> **Input**:
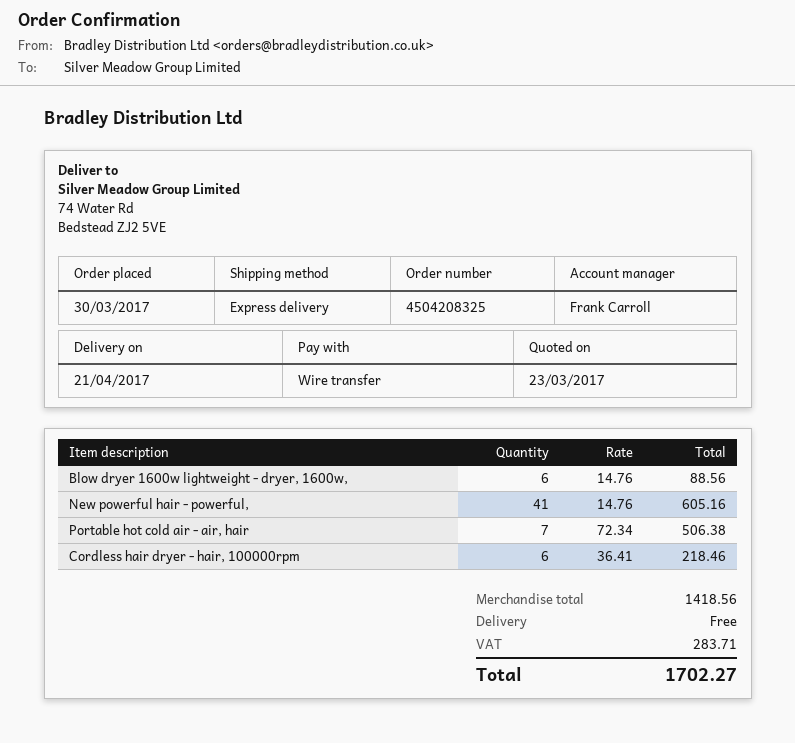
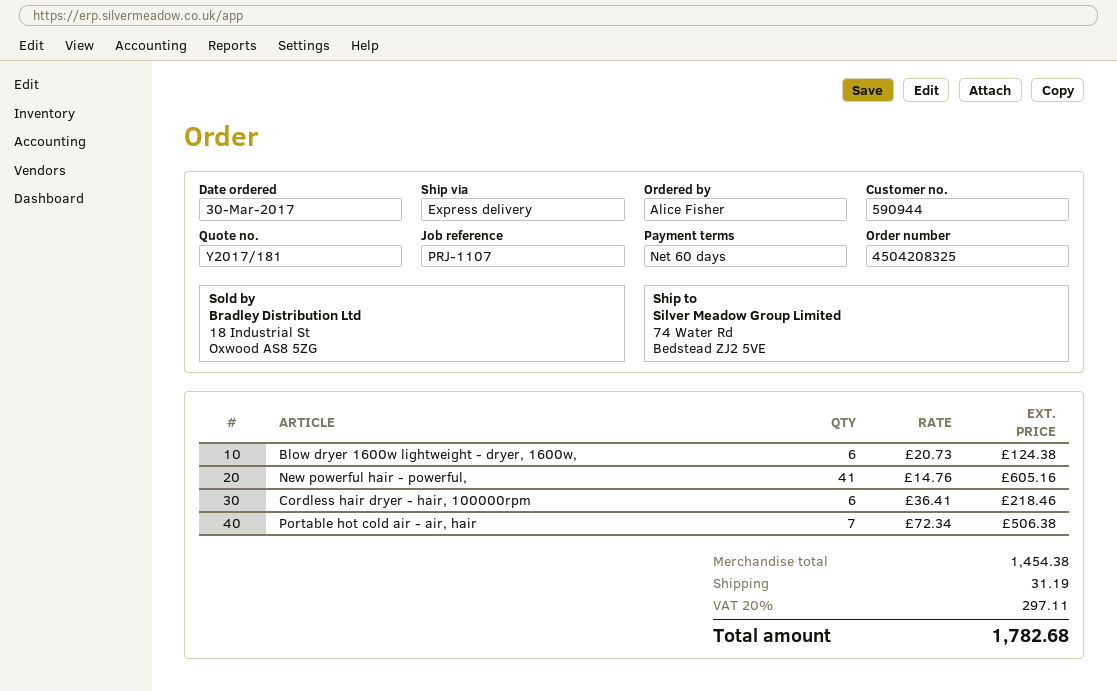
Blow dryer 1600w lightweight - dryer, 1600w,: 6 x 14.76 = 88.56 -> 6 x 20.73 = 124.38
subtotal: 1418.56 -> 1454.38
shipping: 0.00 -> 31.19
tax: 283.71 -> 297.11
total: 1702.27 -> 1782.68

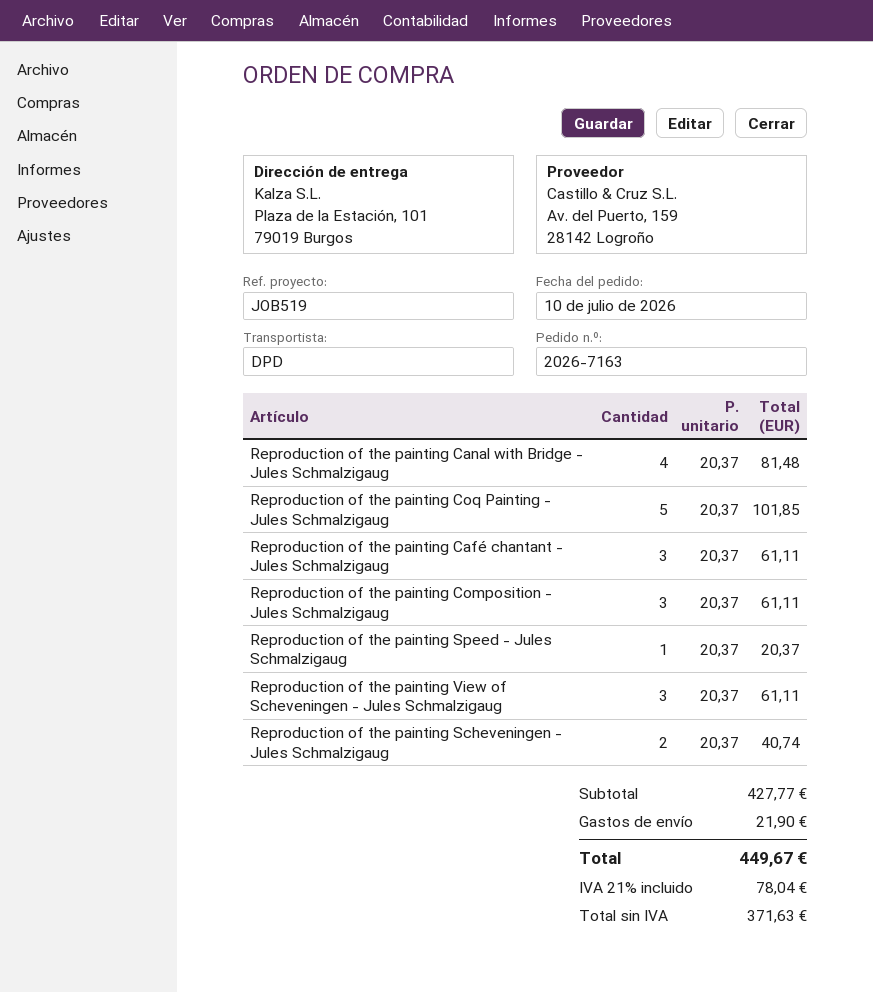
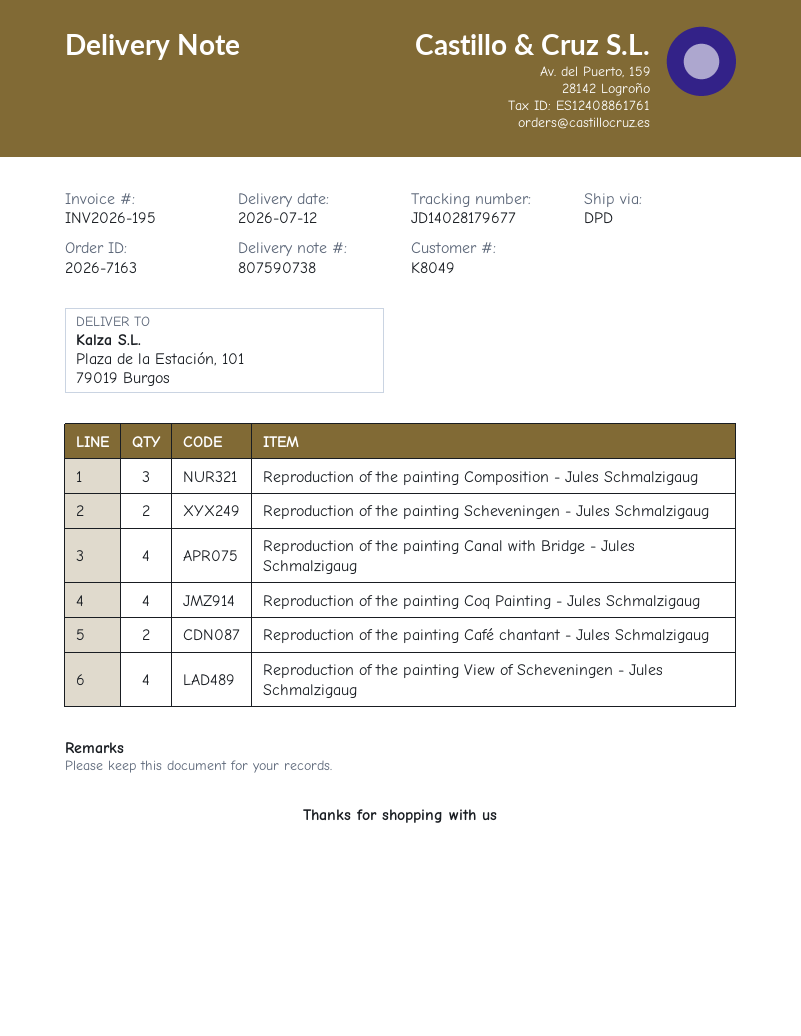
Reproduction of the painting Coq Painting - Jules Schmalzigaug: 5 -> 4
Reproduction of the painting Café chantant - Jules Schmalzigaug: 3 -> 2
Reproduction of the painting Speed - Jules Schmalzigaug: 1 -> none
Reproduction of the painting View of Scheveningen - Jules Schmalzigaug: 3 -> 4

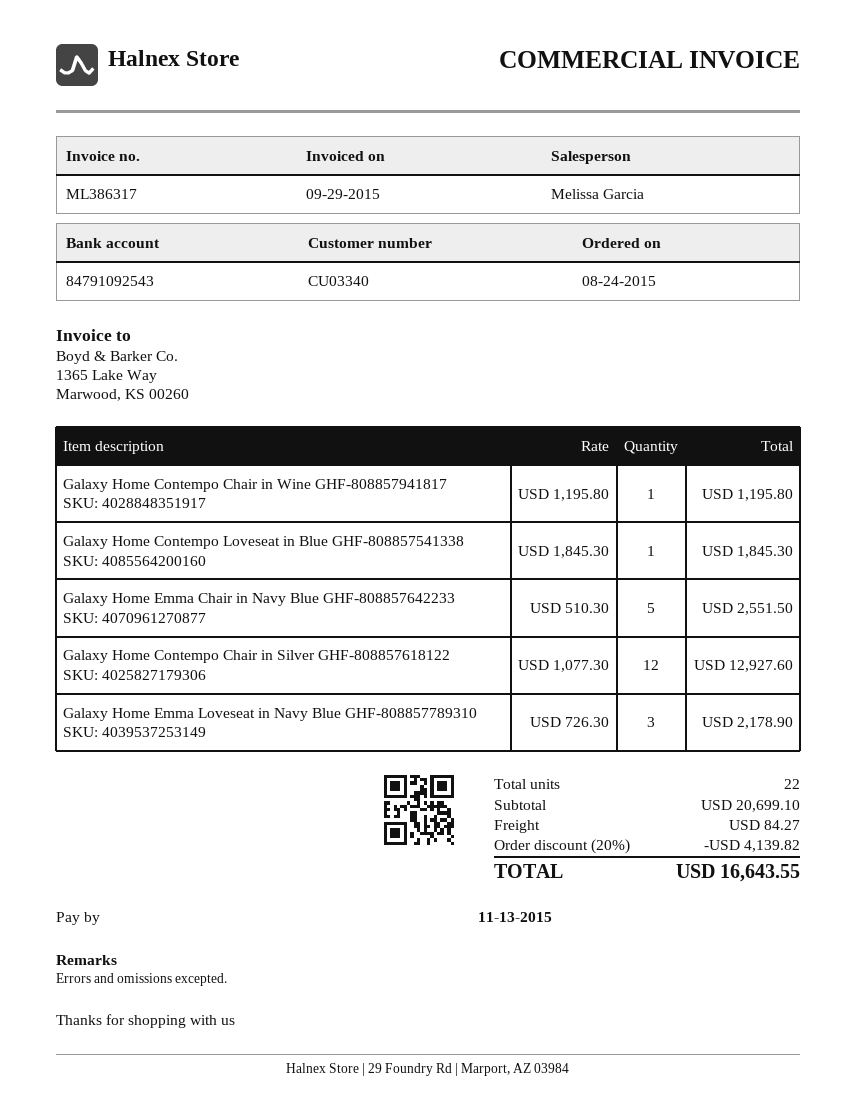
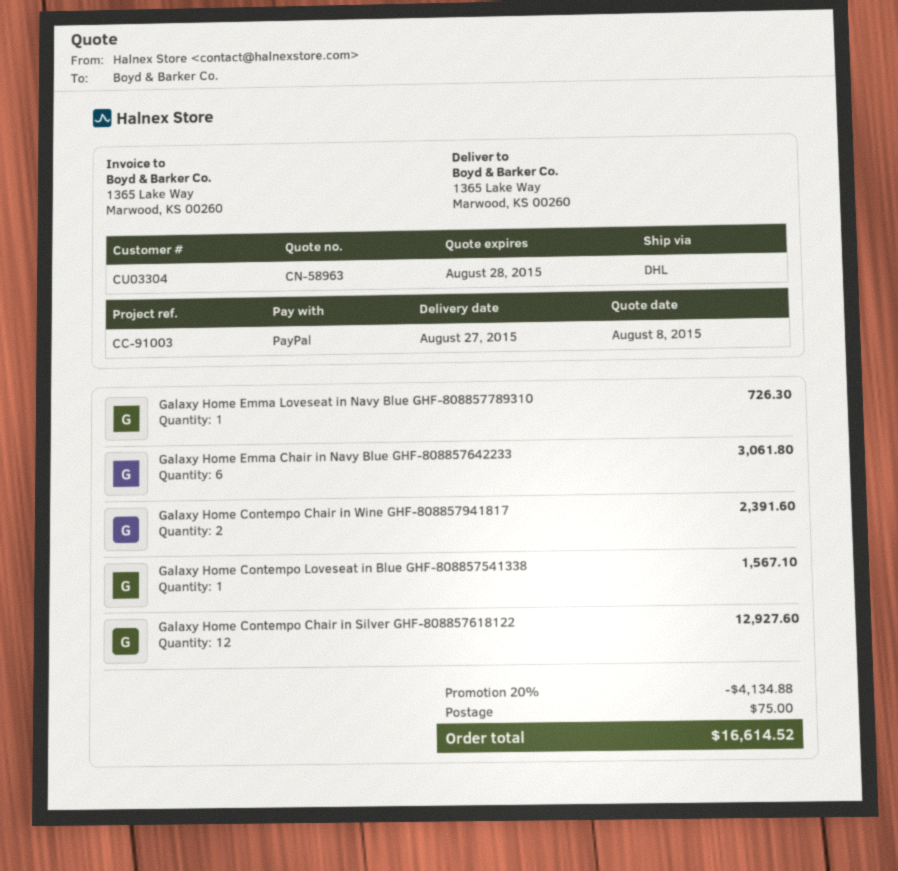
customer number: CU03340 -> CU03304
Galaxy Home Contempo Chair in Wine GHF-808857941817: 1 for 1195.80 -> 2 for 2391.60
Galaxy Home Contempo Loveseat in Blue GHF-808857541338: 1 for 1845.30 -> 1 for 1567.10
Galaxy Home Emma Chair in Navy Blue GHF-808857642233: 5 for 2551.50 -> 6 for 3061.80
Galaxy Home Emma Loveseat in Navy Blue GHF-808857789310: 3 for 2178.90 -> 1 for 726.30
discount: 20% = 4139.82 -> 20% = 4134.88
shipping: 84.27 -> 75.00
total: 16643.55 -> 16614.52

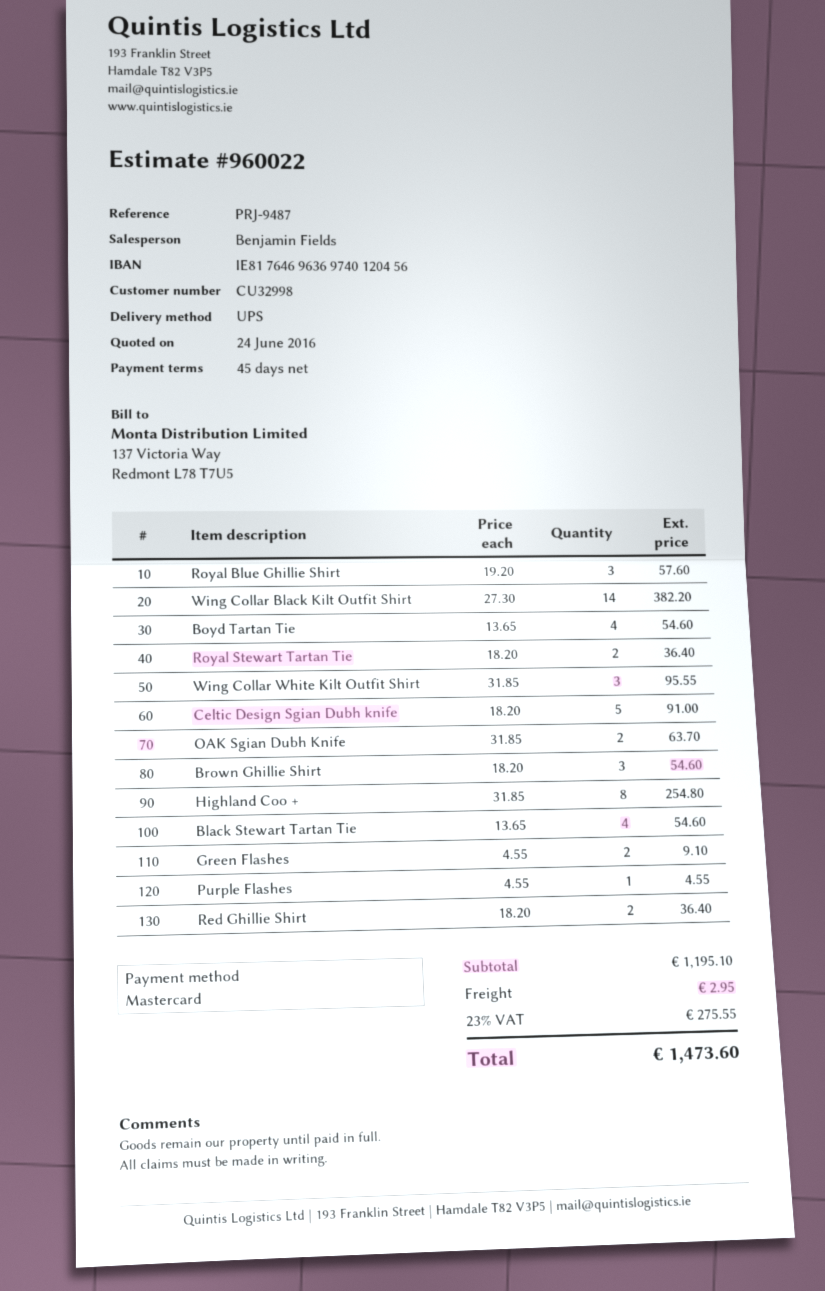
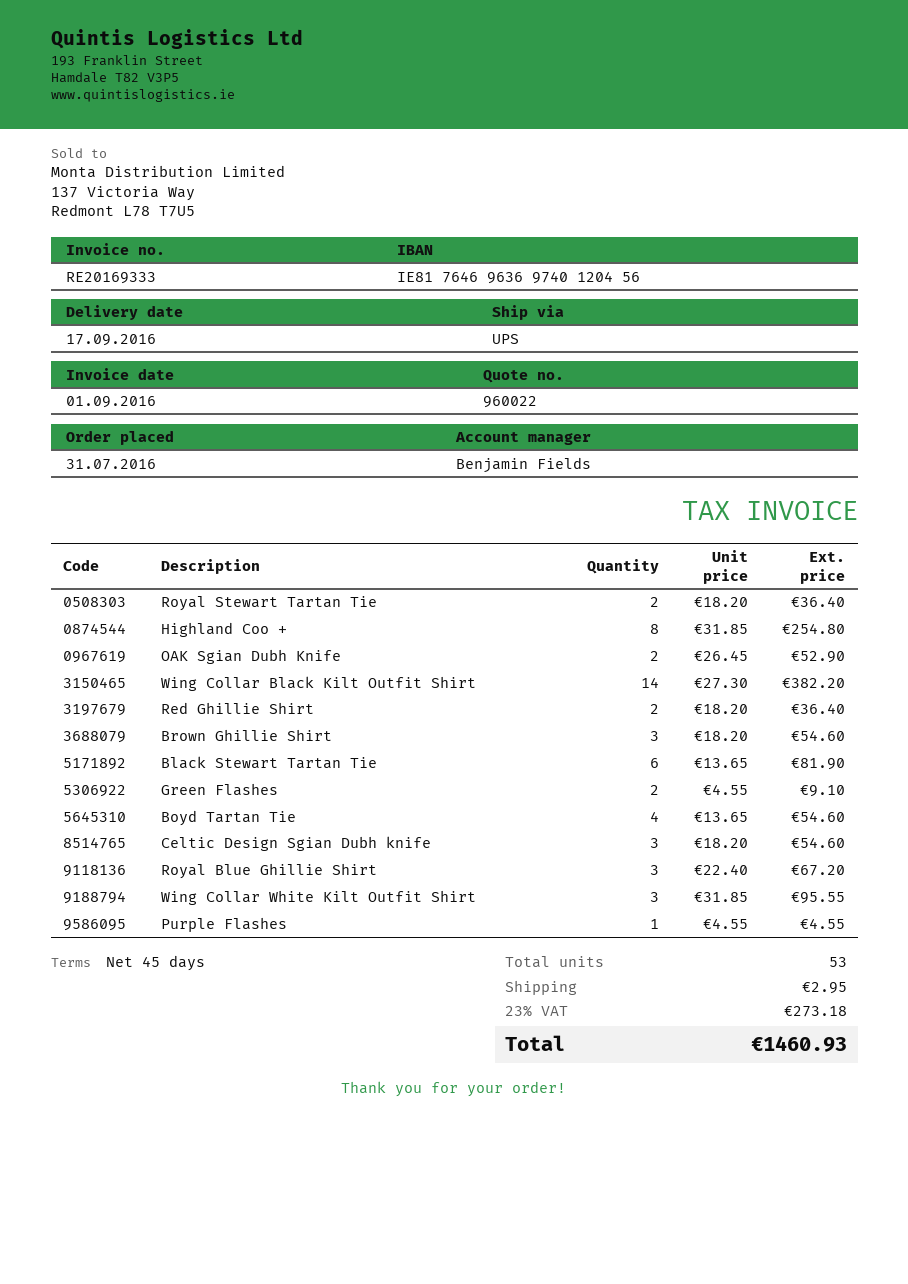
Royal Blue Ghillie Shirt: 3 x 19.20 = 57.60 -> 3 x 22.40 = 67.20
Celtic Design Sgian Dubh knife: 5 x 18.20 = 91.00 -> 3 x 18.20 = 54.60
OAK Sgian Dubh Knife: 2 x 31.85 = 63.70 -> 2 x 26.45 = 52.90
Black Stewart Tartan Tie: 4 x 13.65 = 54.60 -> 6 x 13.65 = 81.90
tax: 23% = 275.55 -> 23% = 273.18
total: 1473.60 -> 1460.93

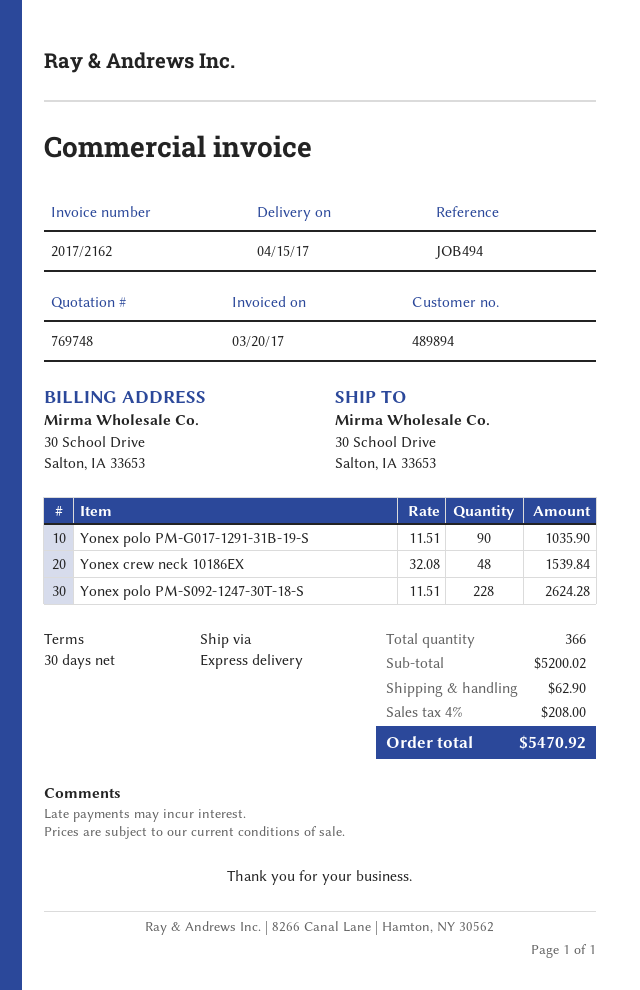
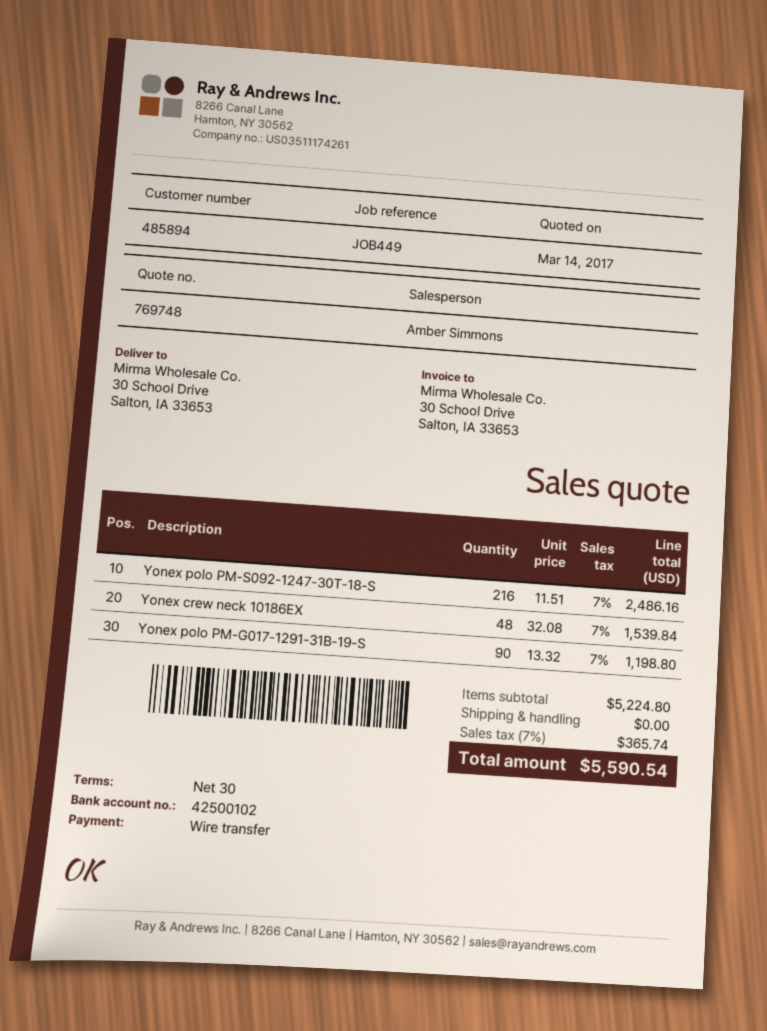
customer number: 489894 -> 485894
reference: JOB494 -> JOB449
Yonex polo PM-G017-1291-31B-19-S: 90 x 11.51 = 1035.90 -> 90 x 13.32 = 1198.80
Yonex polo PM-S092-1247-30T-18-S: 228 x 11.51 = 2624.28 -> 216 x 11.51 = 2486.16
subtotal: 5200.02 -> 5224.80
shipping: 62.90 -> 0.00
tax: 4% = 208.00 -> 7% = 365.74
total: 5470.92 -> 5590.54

> **Problem to work on**: Above are some records. Copy each of their lines that holds the string "Home".

> **Result**:
Galaxy Home Contempo Chair in Wine GHF-808857941817: 1 for 1195.80 -> 2 for 2391.60
Galaxy Home Contempo Loveseat in Blue GHF-808857541338: 1 for 1845.30 -> 1 for 1567.10
Galaxy Home Emma Chair in Navy Blue GHF-808857642233: 5 for 2551.50 -> 6 for 3061.80
Galaxy Home Emma Loveseat in Navy Blue GHF-808857789310: 3 for 2178.90 -> 1 for 726.30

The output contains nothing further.